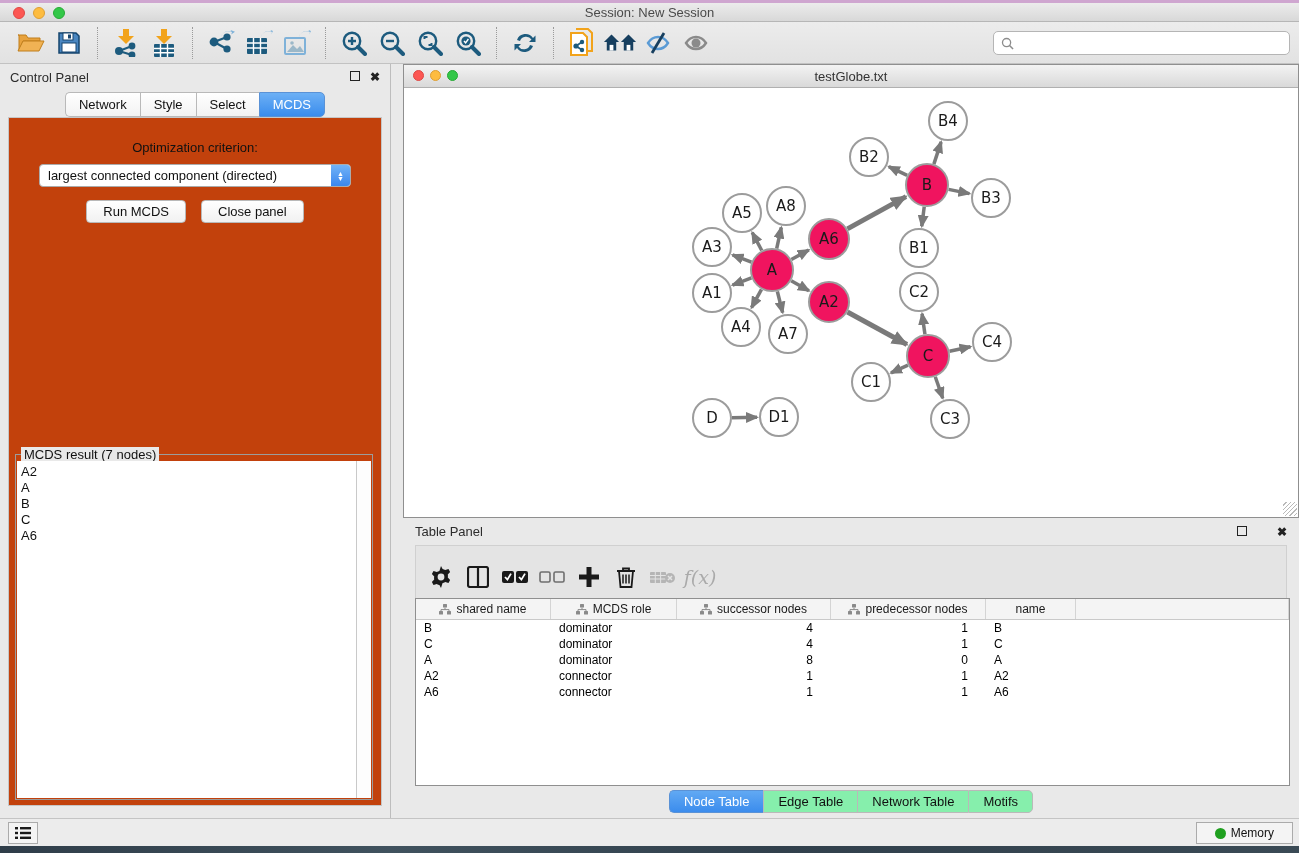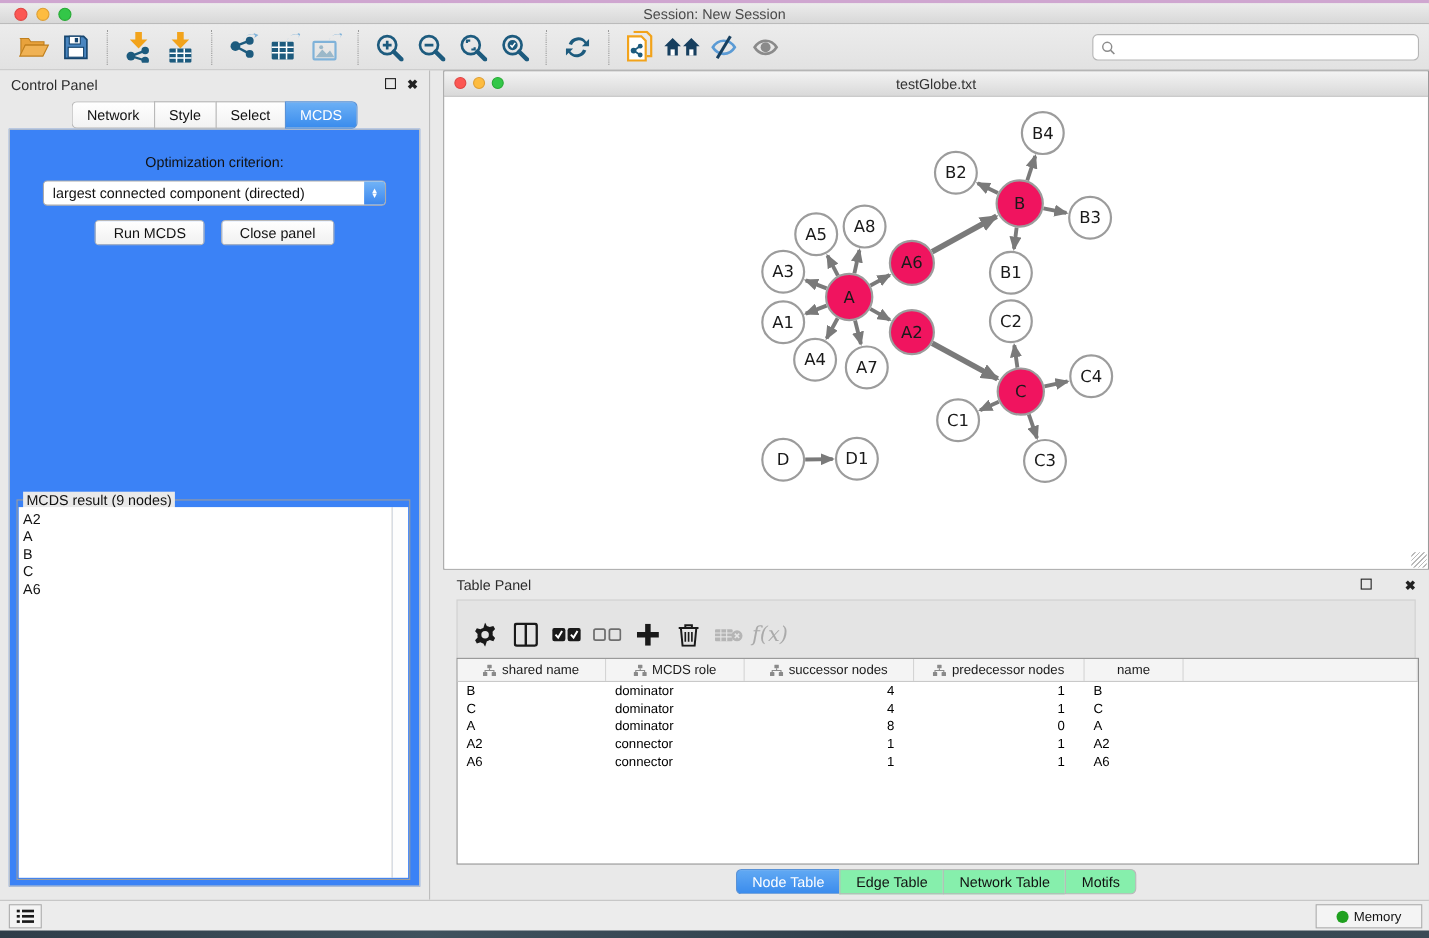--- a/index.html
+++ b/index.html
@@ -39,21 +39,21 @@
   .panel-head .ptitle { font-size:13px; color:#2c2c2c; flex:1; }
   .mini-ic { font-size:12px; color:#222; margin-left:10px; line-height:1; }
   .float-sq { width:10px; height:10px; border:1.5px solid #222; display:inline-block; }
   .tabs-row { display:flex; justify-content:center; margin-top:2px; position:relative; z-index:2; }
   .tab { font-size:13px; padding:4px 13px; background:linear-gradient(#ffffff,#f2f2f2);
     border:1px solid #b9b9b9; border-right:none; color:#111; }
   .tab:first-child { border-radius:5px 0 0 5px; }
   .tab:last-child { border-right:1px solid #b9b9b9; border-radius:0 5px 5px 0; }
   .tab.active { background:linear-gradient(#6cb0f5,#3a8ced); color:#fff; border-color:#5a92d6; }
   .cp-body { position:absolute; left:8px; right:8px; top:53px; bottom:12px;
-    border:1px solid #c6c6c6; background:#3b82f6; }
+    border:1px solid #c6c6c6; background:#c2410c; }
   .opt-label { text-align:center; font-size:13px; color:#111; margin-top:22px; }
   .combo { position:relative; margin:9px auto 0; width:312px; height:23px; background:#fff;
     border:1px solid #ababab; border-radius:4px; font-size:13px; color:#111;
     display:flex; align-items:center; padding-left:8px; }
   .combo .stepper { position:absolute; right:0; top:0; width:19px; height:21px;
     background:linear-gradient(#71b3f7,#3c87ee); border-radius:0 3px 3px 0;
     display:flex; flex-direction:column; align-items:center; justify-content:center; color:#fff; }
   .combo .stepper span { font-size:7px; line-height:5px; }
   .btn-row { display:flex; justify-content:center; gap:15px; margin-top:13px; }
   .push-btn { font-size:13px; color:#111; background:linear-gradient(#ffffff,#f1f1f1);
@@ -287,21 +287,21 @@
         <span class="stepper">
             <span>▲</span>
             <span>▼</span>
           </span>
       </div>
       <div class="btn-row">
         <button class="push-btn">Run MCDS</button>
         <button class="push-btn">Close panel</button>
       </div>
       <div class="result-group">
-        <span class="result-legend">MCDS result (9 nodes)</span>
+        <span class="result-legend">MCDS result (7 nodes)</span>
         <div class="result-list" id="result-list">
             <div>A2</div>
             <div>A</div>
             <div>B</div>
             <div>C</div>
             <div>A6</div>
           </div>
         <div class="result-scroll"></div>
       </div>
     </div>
-*-
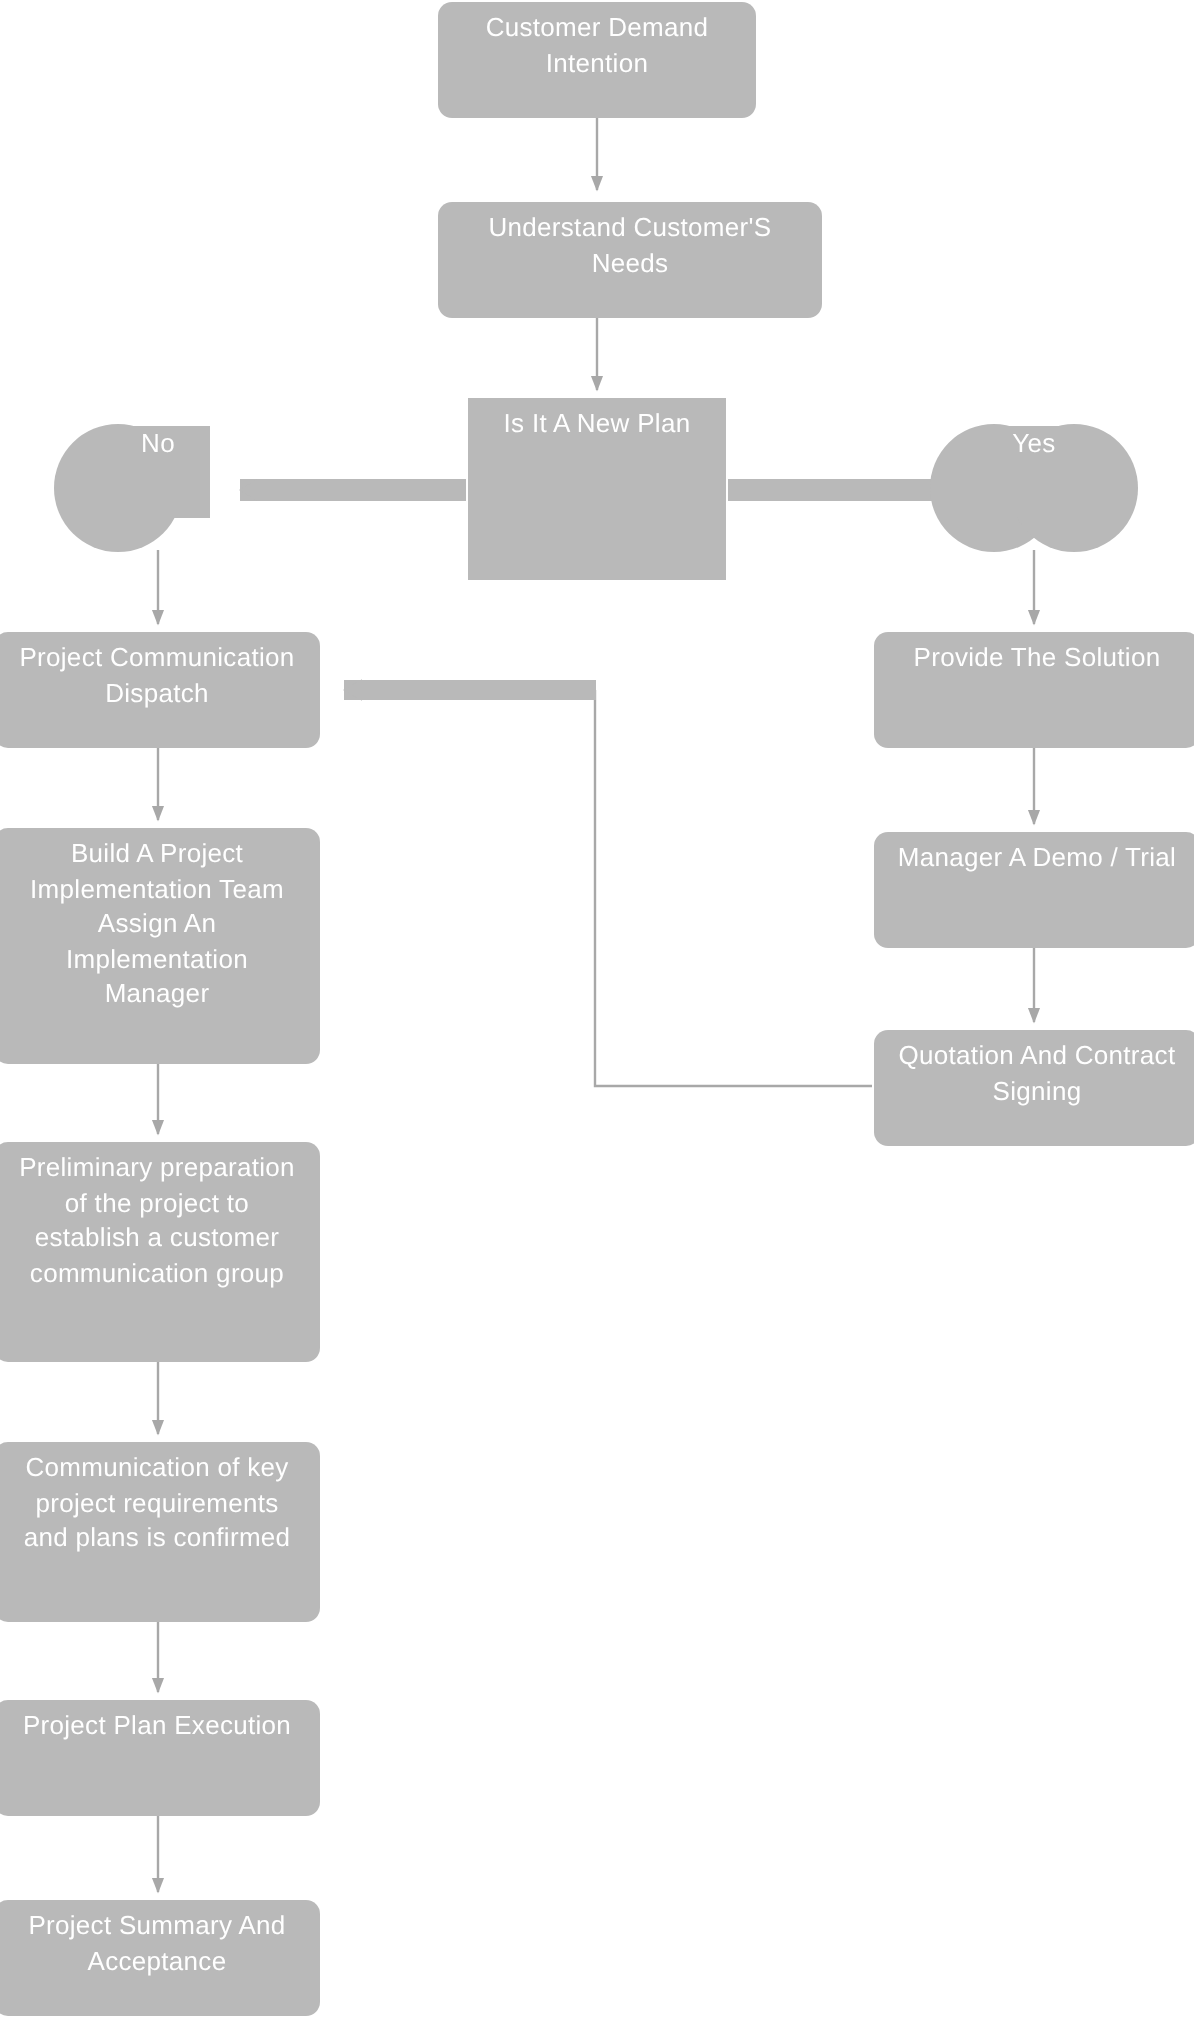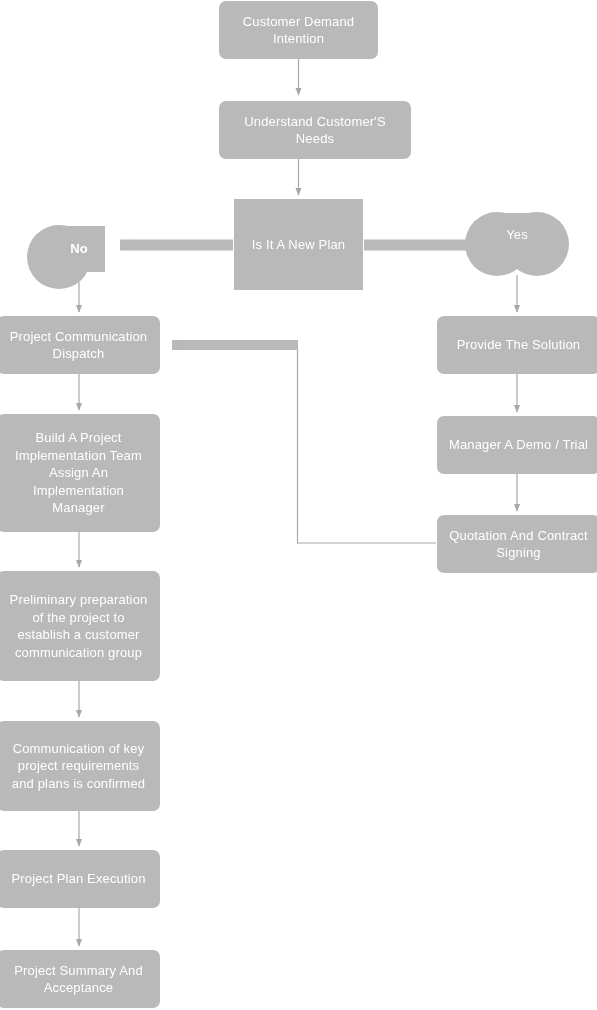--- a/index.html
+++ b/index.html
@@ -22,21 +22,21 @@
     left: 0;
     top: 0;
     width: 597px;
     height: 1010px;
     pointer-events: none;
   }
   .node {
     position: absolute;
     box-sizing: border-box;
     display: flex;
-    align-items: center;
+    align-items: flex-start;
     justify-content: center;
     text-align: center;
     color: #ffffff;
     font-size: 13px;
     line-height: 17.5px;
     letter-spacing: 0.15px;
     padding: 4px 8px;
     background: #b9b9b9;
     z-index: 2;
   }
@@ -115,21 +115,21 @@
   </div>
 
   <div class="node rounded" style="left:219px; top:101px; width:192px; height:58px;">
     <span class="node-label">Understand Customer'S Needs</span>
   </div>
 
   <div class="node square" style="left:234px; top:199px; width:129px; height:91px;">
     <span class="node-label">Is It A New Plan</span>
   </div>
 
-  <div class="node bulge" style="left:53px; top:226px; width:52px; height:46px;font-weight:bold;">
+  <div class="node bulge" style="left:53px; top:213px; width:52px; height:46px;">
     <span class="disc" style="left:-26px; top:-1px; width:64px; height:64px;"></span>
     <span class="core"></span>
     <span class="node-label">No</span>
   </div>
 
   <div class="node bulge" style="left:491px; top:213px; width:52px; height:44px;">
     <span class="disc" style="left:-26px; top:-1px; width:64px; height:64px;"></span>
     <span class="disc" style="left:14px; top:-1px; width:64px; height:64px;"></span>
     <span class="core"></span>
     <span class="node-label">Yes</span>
-*-
_EXERCISE GOAL:_
Which of the lines above mention the word "flex"? Pull those lines out.

_TASK ANSWER:_
   .panel-head .ptitle { font-size:13px; color:#2c2c2c; flex:1; }
   .tabs-row { display:flex; justify-content:center; margin-top:2px; position:relative; z-index:2; }
     display:flex; align-items:center; padding-left:8px; }
     display:flex; flex-direction:column; align-items:center; justify-content:center; color:#fff; }
   .btn-row { display:flex; justify-content:center; gap:15px; margin-top:13px; }
     display: flex;
+    align-items: flex-start;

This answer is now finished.